§ **DIRECTIONS**
Set down every entry again word for word, please, but skip the pictures.
-*-
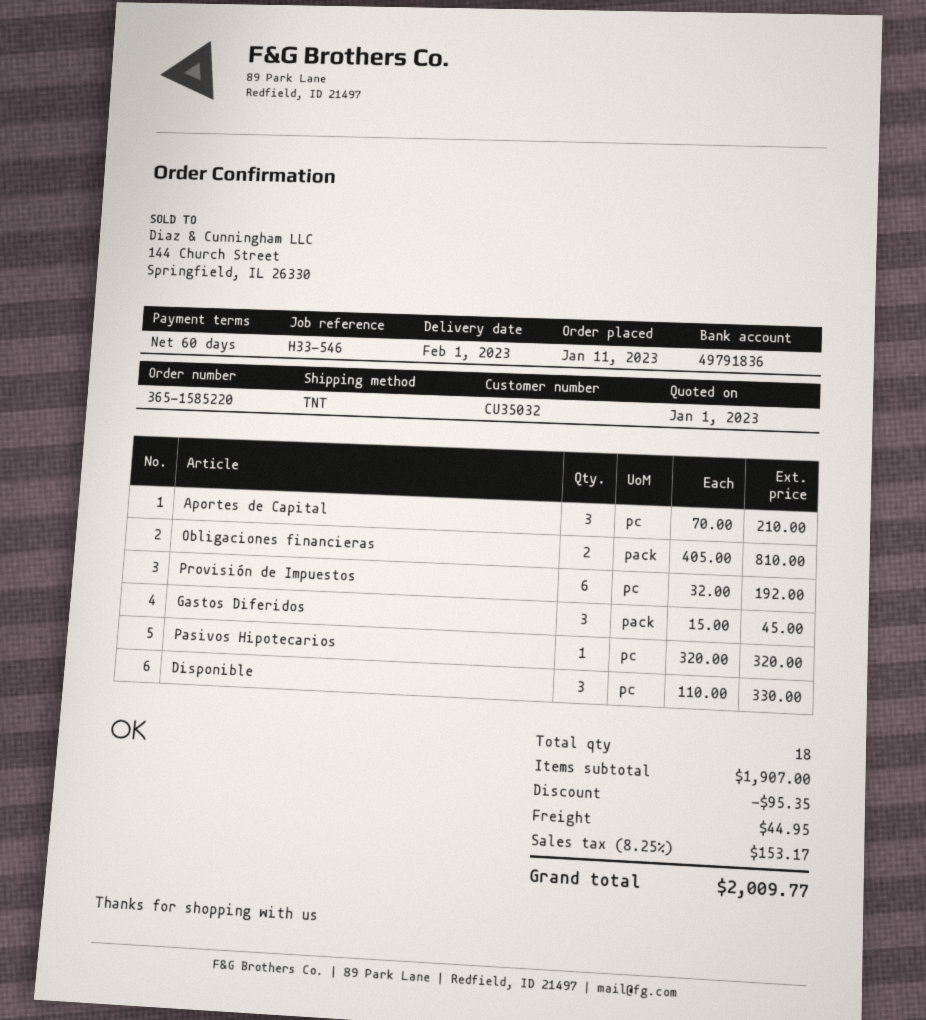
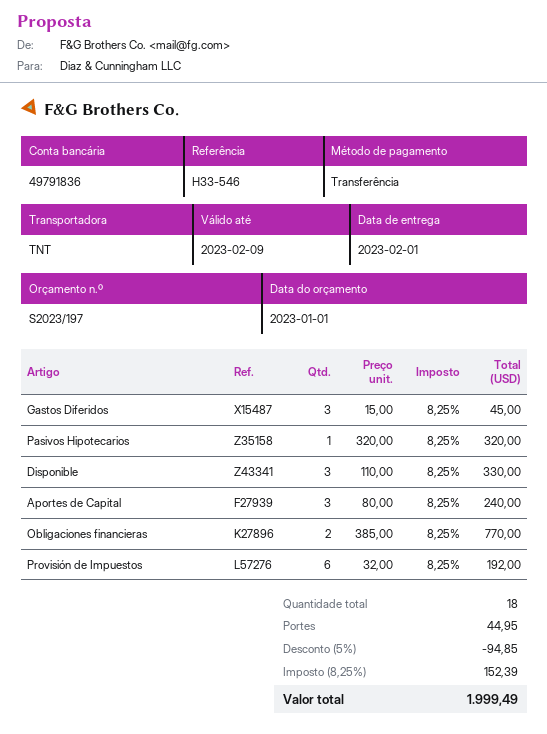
Aportes de Capital: 3 x 70.00 = 210.00 -> 3 x 80.00 = 240.00
Obligaciones financieras: 2 x 405.00 = 810.00 -> 2 x 385.00 = 770.00
discount: 95.35 -> 94.85
tax: 8.25% = 153.17 -> 8.25% = 152.39
total: 2009.77 -> 1999.49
-*-
§ **EXPECTED ANSWER**
Aportes de Capital: 3 x 70.00 = 210.00 -> 3 x 80.00 = 240.00
Obligaciones financieras: 2 x 405.00 = 810.00 -> 2 x 385.00 = 770.00
discount: 95.35 -> 94.85
tax: 8.25% = 153.17 -> 8.25% = 152.39
total: 2009.77 -> 1999.49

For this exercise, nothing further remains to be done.